One thing almost everyone goes through is something most baby boomers are going through right now: the deterioration and, eventually, the deaths of our parents. Lorie Eber, who is a professional wellness coach in Irvine, California, went through it and from some bad experiences, learned some good lessons. As she says, A Good Death is Hard to Come By.
A few weeks ago my beloved Dad died. He was 96. I mistakenly assumed that his well-documented wish to die in peace would be respected. Far from it. My purpose in sharing this story is not to malign the medical community, but to put all boomers on red alert as they go through the rite of passage of losing their parents. We live in a death-denying culture.
I was Dad’s caregiver for fifteen years, making sure that nothing bad happened to him in the care community as he sank deeper and deeper into the quicksand of dementia. When he was still of sound mind, he told anyone who would listen that he just wanted to be “left alone” when the angel of death came to take him away. He sported his DNR bracelet — “Do Not Resuscitate” — as a badge of honor.
As it turned out, I had to fight a pitched battle to ensure that he had a good death. The medically trained staff treated death as an insidious enemy to be resisted and stomped out, much like the Ebola virus. My Dad was lucky that he raised a pit bull of a daughter.
I can describe the ordeal in steps …
1. Let’s Deny Him Morphine
Getting Dad back on hospice, so that morphine would be readily available for pain, should have been a mere formality.

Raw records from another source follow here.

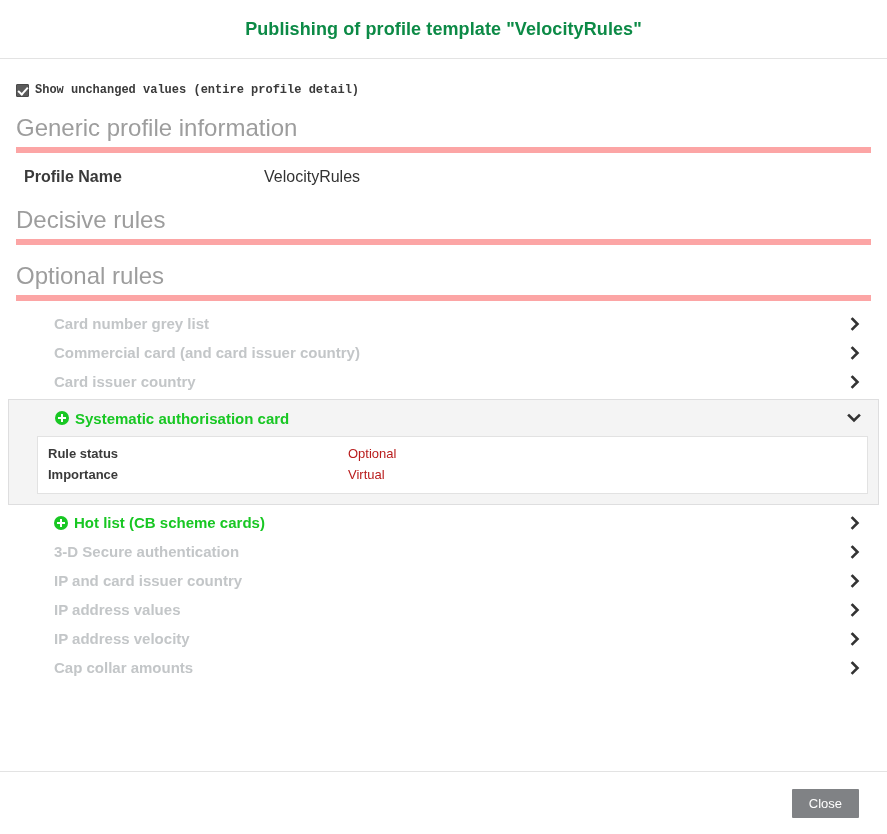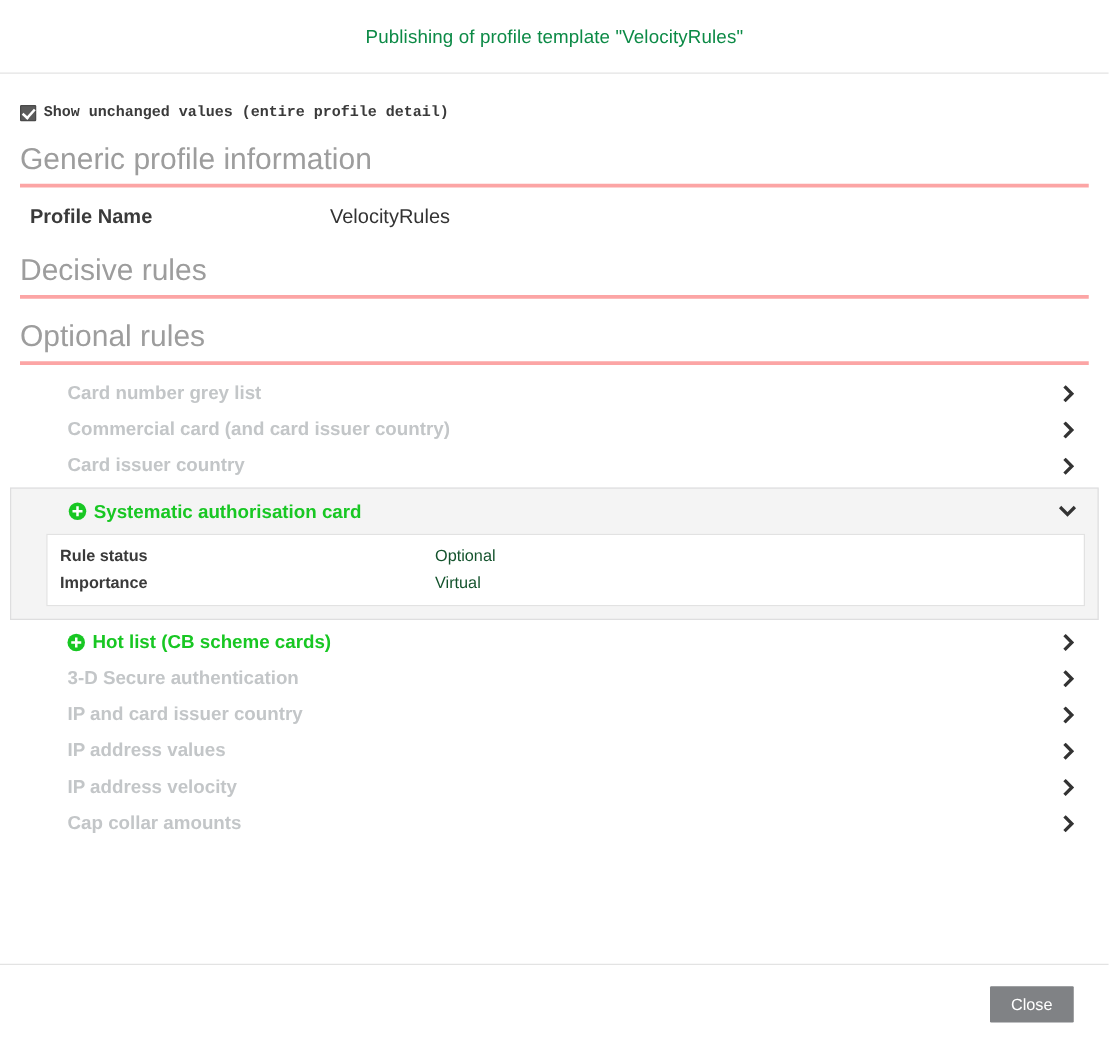--- a/index.html
+++ b/index.html
@@ -26,8 +26,8 @@
     justify-content: center;
   }
   .dialog-title {
-    font-size: 15px;
-    font-weight: normal;
+    font-size: 18px;
+    font-weight: bold;
     color: #0c8a46;
     letter-spacing: 0.1px;
   }

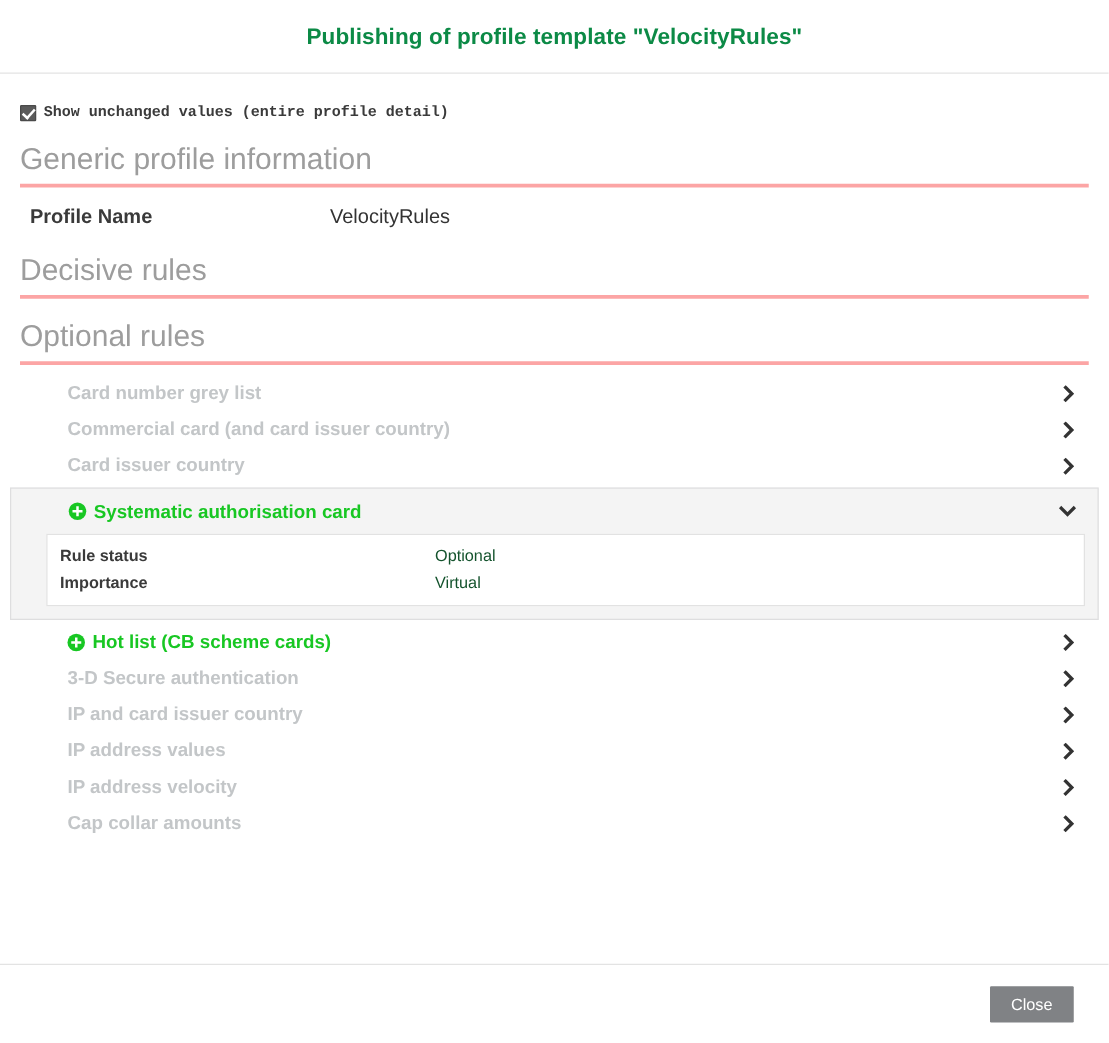--- a/index.html
+++ b/index.html
@@ -77,7 +77,7 @@
   .section-header {
     margin: 16px 8px 0 8px;
     padding-bottom: 4px;
-    border-bottom: 3px solid #fca5a5;
+    border-bottom: 6px solid #fca5a5;
     font-size: 24px;
     font-weight: normal;
     color: #9d9d9d;

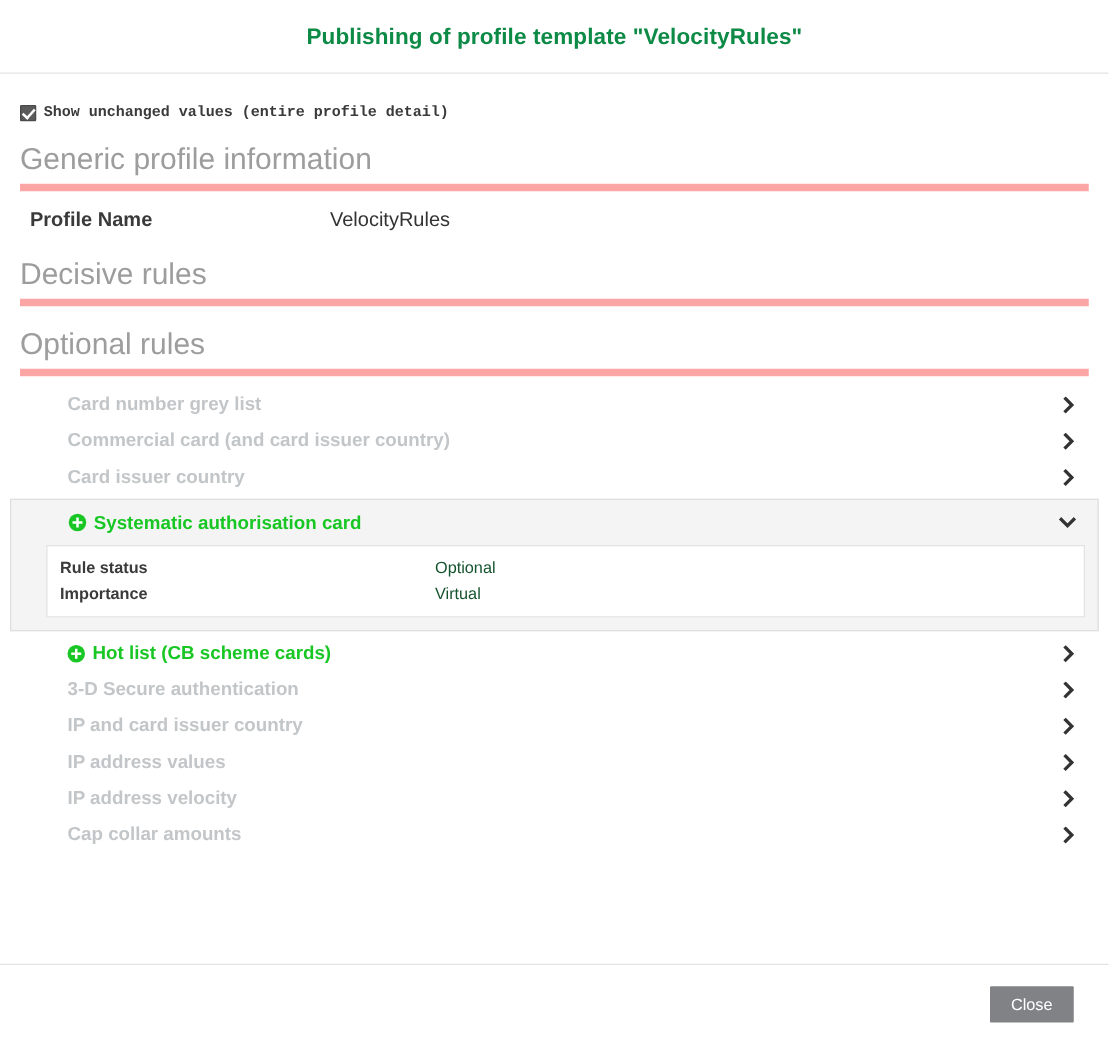--- a/index.html
+++ b/index.html
@@ -194,7 +194,7 @@
   }
   .panel-val {
     font-weight: normal;
-    color: #14532d;
+    color: #b91c1c;
   }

When he took to his bed, stopped eating, refused fluids, and could no longer swallow, I assumed it was a matter of paperwork. Yet, when I met with the hospice RN, he shocked me by confidently proclaiming, “Your dad will never qualify for hospice” after skimming the chart for under two minutes. I eventually succeeded in getting his snap judgment overruled, but only after spending hours on the phone pleading with his superiors. My Dad proved the RN wrong. He died within five days of the misevaluation.
2. Let’s Take Dad to the ER
The Licensed Vocational Nurse panicked at the thought that my dad might die on her watch. She phoned the on-call doctor and got an order to take him to the ER. Such a recommendation was ill-advised on so many levels: Dad’s body was shutting down and rejecting fluids, he was on hospice, and a hospital is the last place to take a confused person. As you can imagine, I rejected the suggestion, but wondered how many family members would be able to say no to a doctor’s order.
3. Let’s Shove Some Robitussin Down His Throat
My dad could no longer swallow. Nonetheless, when I went to check on him a few days later, the attending nurse was in the midst of valiant efforts to force-feed him sips of Robitussin, which he promptly spit back at her. I ordered her to cease and desist.
4. Let’s Try an Antibiotic
I received a call from the nurse informing me that the doctor had written a prescription for an antibiotic because Dad “might have pneumonia.” It was clear to me, and would have been obvious to the physician, had she bothered to come and see her patient, that Dad’s body was shutting down. So what if he had pneumonia? Again, I rebuffed the MD.
5. Learn from My Experience
If you’re willing to be demanding and uncompromising, you can defy the odds and achieve that pain-free death we all want for our loved ones. Here’s how:
- Understand that medical training teaches practitioners to do everything possible to eke out even one more day of “life.”
- Educate yourself about what the body does when it’s shutting down.
- Don’t assume that medically trained personnel know “what’s best.”
- Channel that demanding, obnoxious New Yorker who always finds a way.